__Given data__
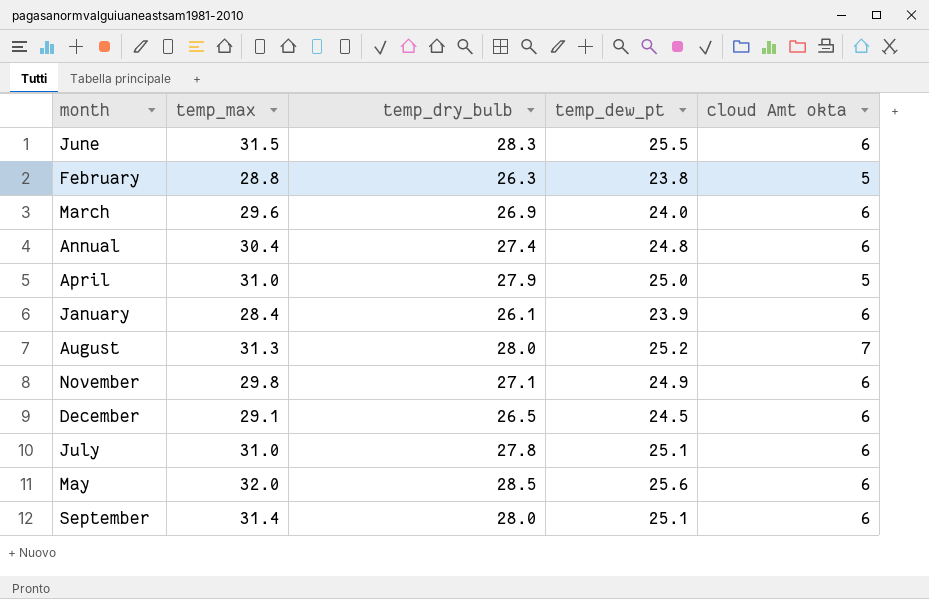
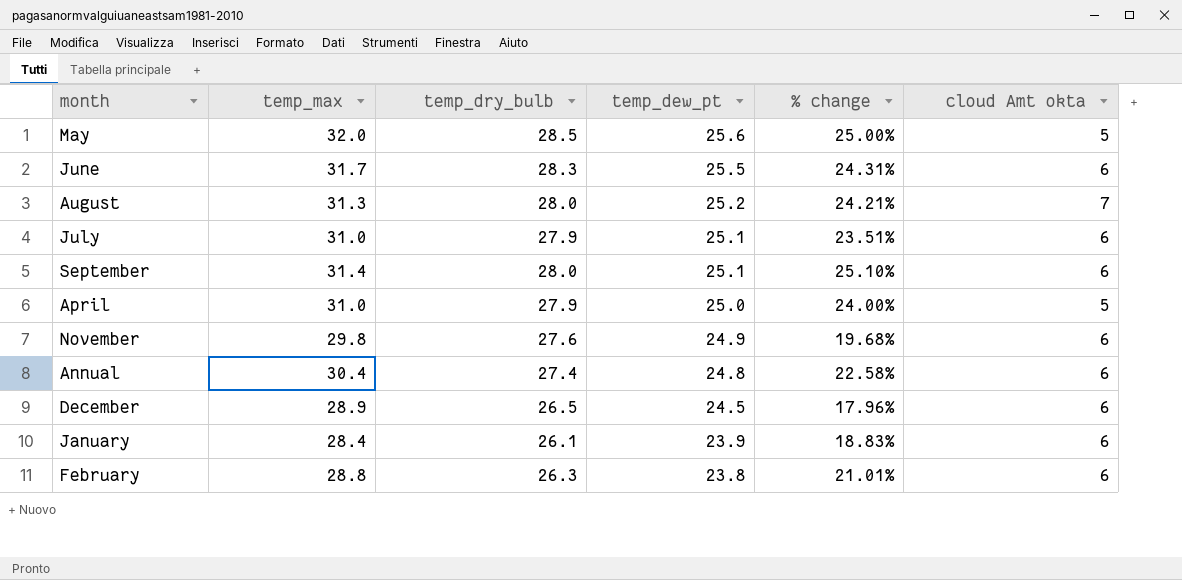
row order: none -> temp_dew_pt descending
column % change | formula: none -> ([temp_max] - [temp_dew_pt]) / [temp_dew_pt]
row March: 29.6 | 26.9 | 24.0 | 6 -> none
May | cloud Amt okta: 6 -> 5
June | temp_max: 31.5 -> 31.7
July | temp_dry_bulb: 27.8 -> 27.9
November | temp_dry_bulb: 27.1 -> 27.6
December | temp_max: 29.1 -> 28.9
February | cloud Amt okta: 5 -> 6

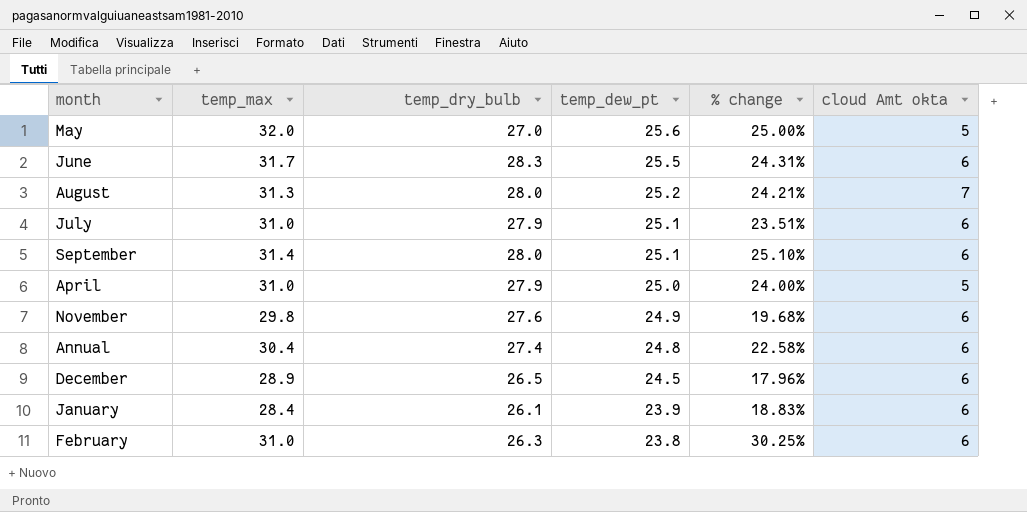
May | temp_dry_bulb: 28.5 -> 27.0
February | temp_max: 28.8 -> 31.0
February | % change: 21.01% -> 30.25%

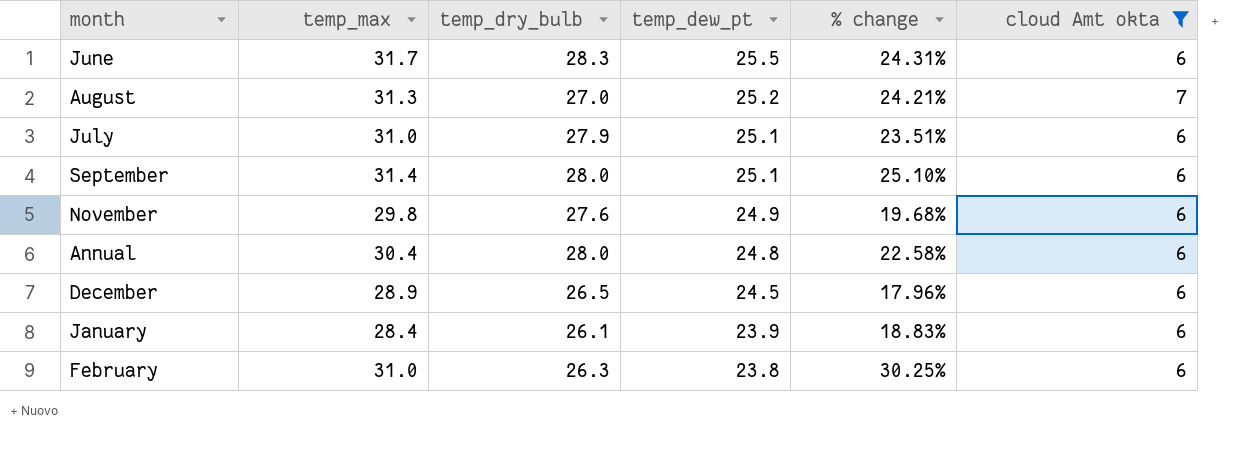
filter: none -> cloud Amt okta != 5
August | temp_dry_bulb: 28.0 -> 27.0
Annual | temp_dry_bulb: 27.4 -> 28.0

__What you should do__
The result should be an exact repetition of all the records. Drop the pictures.

__Exercise answer__
row order: none -> temp_dew_pt descending
column % change | formula: none -> ([temp_max] - [temp_dew_pt]) / [temp_dew_pt]
row March: 29.6 | 26.9 | 24.0 | 6 -> none
May | cloud Amt okta: 6 -> 5
June | temp_max: 31.5 -> 31.7
July | temp_dry_bulb: 27.8 -> 27.9
November | temp_dry_bulb: 27.1 -> 27.6
December | temp_max: 29.1 -> 28.9
February | cloud Amt okta: 5 -> 6

May | temp_dry_bulb: 28.5 -> 27.0
February | temp_max: 28.8 -> 31.0
February | % change: 21.01% -> 30.25%

filter: none -> cloud Amt okta != 5
August | temp_dry_bulb: 28.0 -> 27.0
Annual | temp_dry_bulb: 27.4 -> 28.0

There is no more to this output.